> [Try it]
Search the lines of the records for the word "background", and copy every line that has it.

> [Raw data]
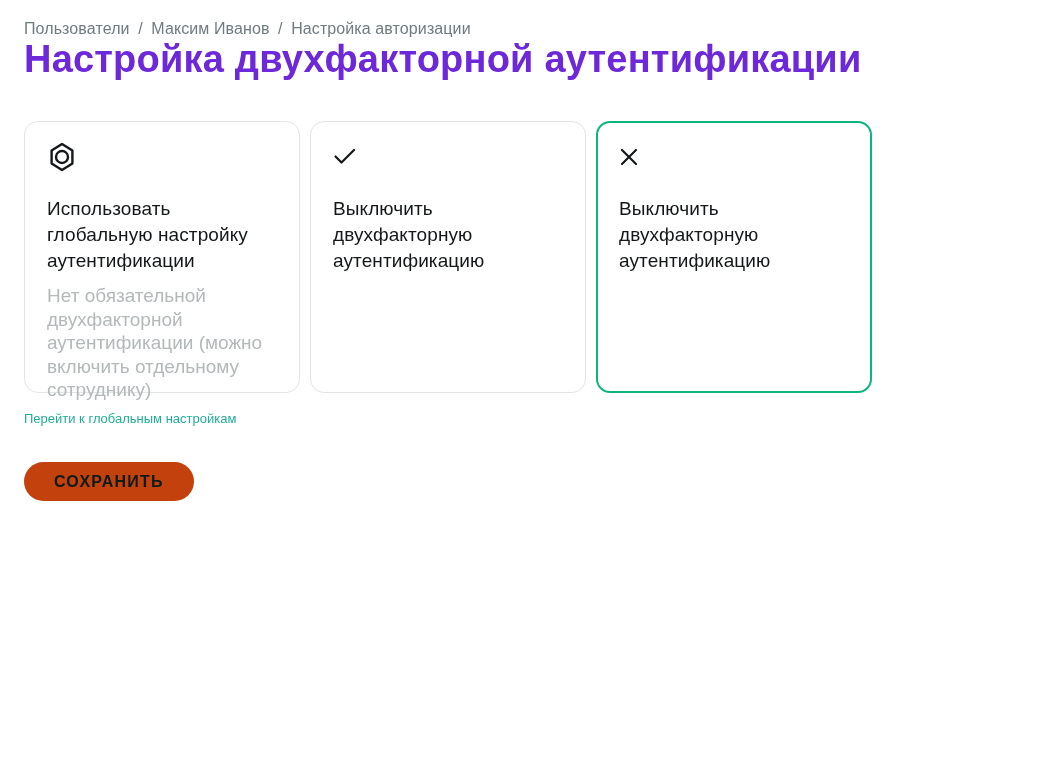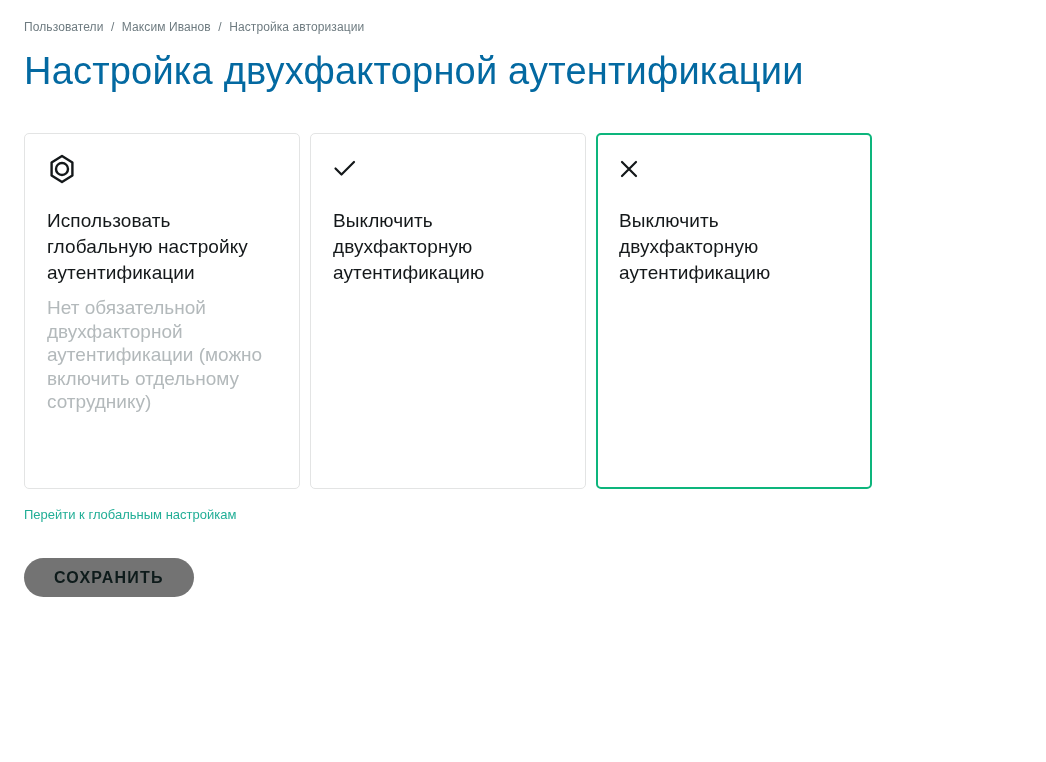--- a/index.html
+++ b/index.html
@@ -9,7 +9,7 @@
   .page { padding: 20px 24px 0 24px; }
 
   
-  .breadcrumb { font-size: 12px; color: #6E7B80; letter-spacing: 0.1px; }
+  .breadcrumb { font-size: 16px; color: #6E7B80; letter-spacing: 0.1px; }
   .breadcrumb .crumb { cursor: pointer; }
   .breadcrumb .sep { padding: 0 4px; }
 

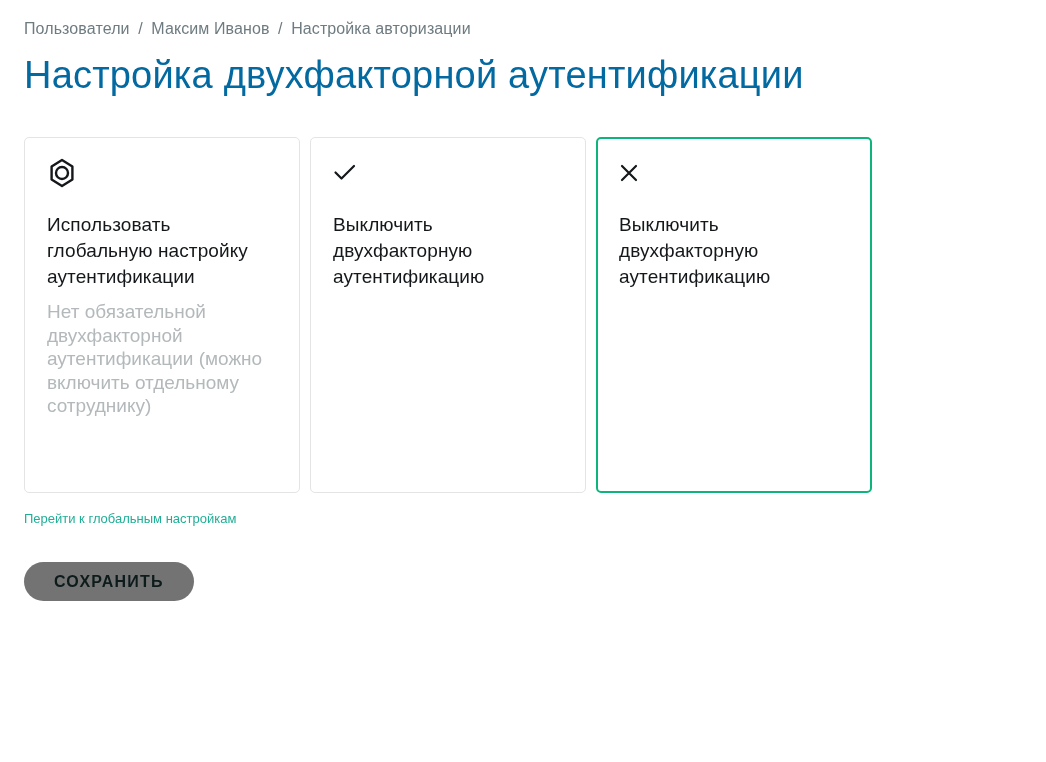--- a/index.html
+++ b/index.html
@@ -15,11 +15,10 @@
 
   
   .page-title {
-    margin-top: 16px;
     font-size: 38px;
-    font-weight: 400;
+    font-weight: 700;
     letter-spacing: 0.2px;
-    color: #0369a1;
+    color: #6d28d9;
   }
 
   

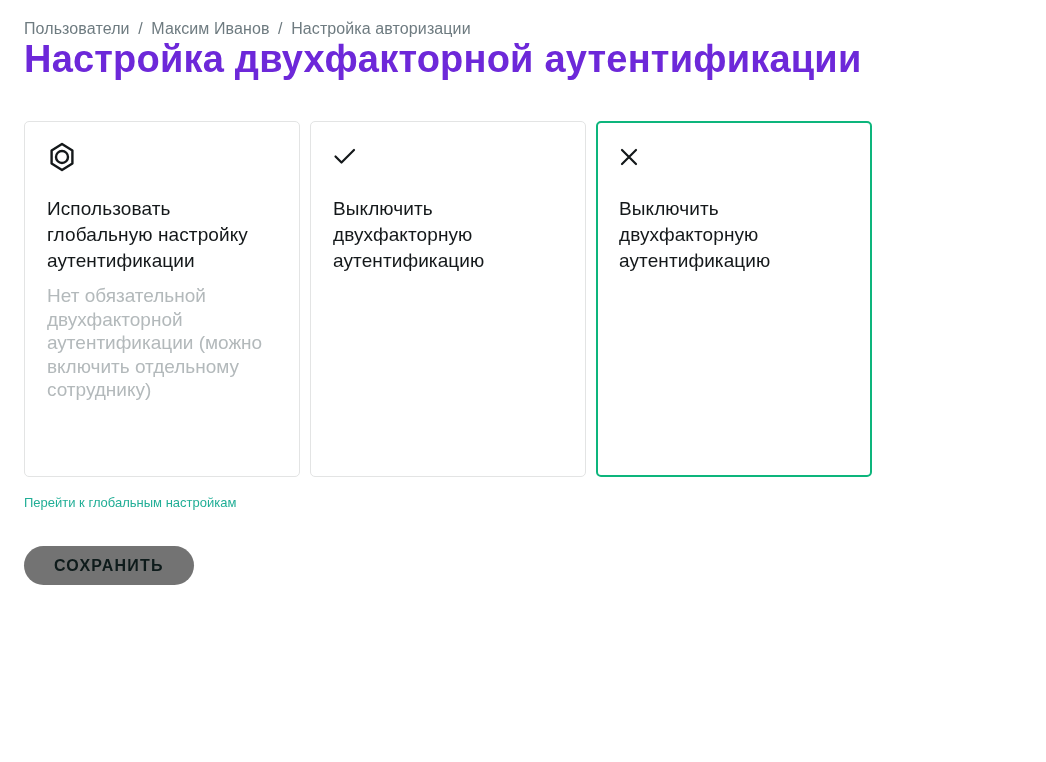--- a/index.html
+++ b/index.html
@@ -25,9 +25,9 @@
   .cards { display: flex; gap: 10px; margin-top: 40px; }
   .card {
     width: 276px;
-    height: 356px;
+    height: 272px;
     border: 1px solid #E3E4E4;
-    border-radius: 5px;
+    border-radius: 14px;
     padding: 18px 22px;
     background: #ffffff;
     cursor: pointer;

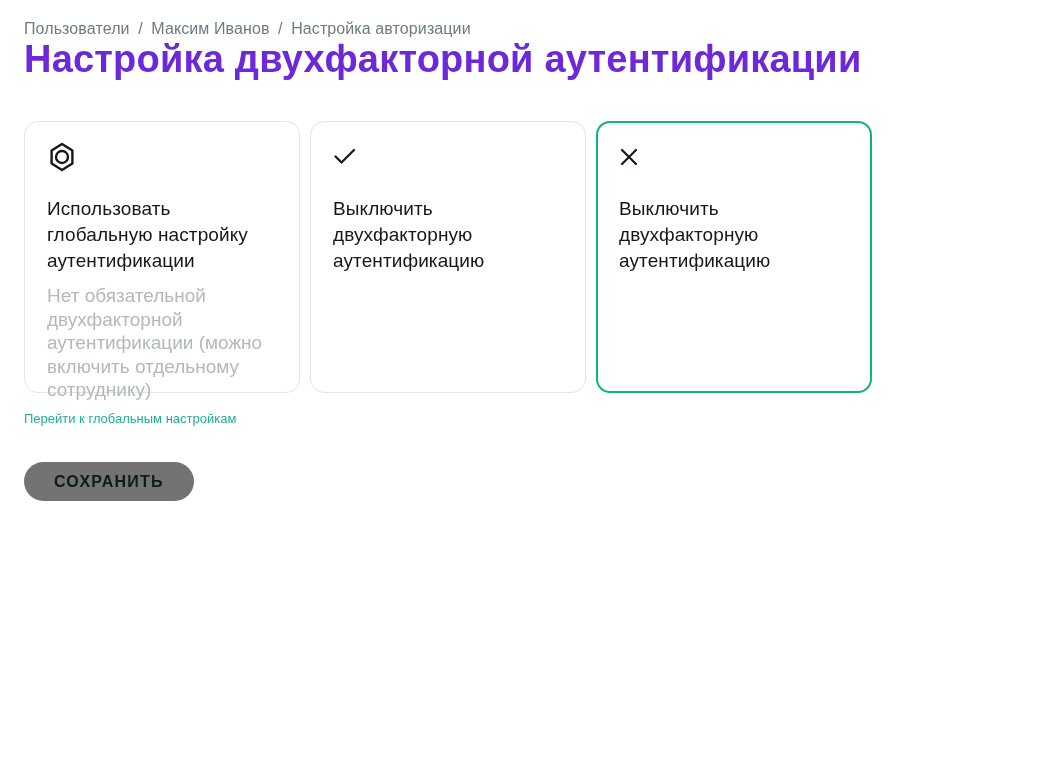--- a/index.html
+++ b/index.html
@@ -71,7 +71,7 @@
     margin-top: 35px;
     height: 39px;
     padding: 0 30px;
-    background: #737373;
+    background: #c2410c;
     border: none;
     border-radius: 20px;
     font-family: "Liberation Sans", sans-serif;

> [Output for this task]
     background: #ffffff;
-    background: #737373;
+    background: #c2410c;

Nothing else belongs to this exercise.